Disease outbreaks due to contaminated food are a major concern not only for the food-processing industry but also for the public at large. Techniques for automated detection and classification of microorganisms can be a great help in preventing outbreaks and maintaining the safety of the nations food supply. Identification and classification of foodborne pathogens using colony scatter patterns is a promising new label-free technique that utilizes image-analysis and machine-learning tools. However, the feature-extraction tools employed for this approach are computationally complex, and choosing the right combination of scatter-related features requires extensive testing with different feature combinations. In the presented work we used computer clusters to speed up the feature-extraction process, which enables us to analyze the contribution of different scatter-based features to the overall classification accuracy.
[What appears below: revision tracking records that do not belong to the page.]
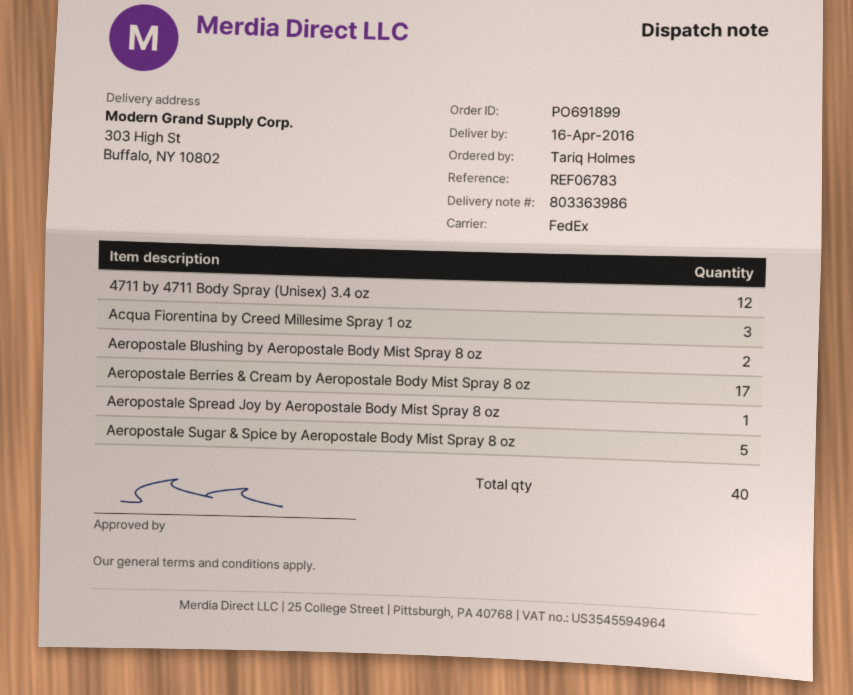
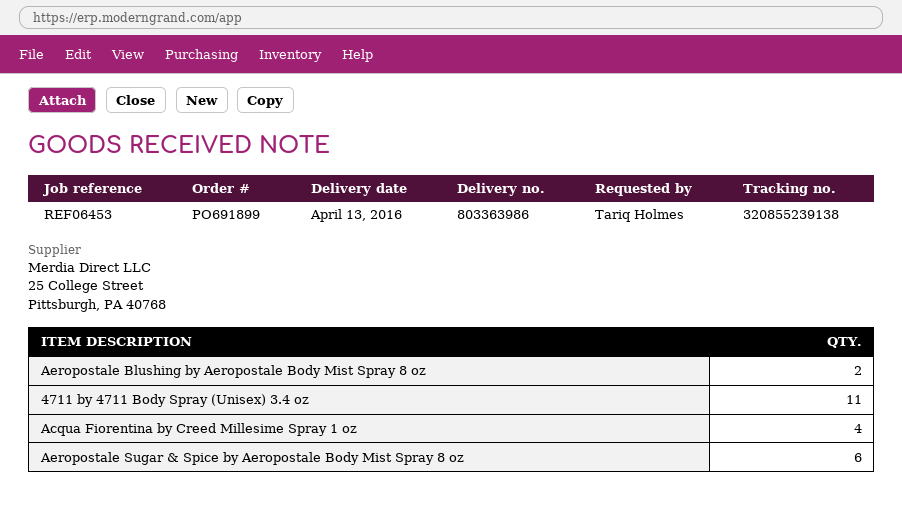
delivery date: 2016-04-16 -> 2016-04-13
reference: REF06783 -> REF06453
4711 by 4711 Body Spray (Unisex) 3.4 oz: 12 -> 11
Acqua Fiorentina by Creed Millesime Spray 1 oz: 3 -> 4
Aeropostale Berries & Cream by Aeropostale Body Mist Spray 8 oz: 17 -> none
Aeropostale Spread Joy by Aeropostale Body Mist Spray 8 oz: 1 -> none
Aeropostale Sugar & Spice by Aeropostale Body Mist Spray 8 oz: 5 -> 6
A set of 1000 scatter patterns representing ten different bacterial strains was used. Zernike and Chebyshev moments as well as Haralick texture features were computed from the available light-scatter patterns. The most promising features were first selected using Fishers discriminant analysis, and subsequently a support-vector-machine (SVM) classifier with a linear kernel was used. With extensive testing we were able to identify a small subset of features that produced the desired results in terms of classification accuracy and execution speed. The use of distributed computing for scatter-pattern analysis, feature extraction, and selection provides a feasible mechanism for large-scale deployment of a light scatter-based approach to bacterial classification.
由于污染食物而引发的疾病爆发不仅是食品加工行业的主要关注点,也是广大公众关注的焦点。自动检测和分类微生物的技术对于预防疾病爆发和维护国家食品安全供应可以提供很大的帮助。使用菌落散射模式来识别和分类食源性病原体是一种有前途的新型无标记技术,它利用图像分析和机器学习工具。然而,这种方法所采用的特征提取工具计算复杂,选择正确的散射相关特征组合需要对不同的特征组合进行广泛测试。在本工作中,我们使用计算机集群来加速特征提取过程,这使我们能够分析不同基于散射的特征对整体分类准确性的贡献。使用了一组代表十种不同细菌菌株的 1000 个散射模式。从可用的光散射模式中计算了 Zernike 和切比雪夫矩以及 Haralick 纹理特征。首先使用 Fisher 判别分析选择最有前途的特征,然后使用带有线性核的支持向量机 (SVM) 分类器。通过广泛的测试,我们能够确定一小部分特征,这些特征在分类准确性和执行速度方面达到了预期的结果。使用分布式计算进行散射模式分析、特征提取和选择为大规模部署基于光散射的细菌分类方法提供了可行的机制。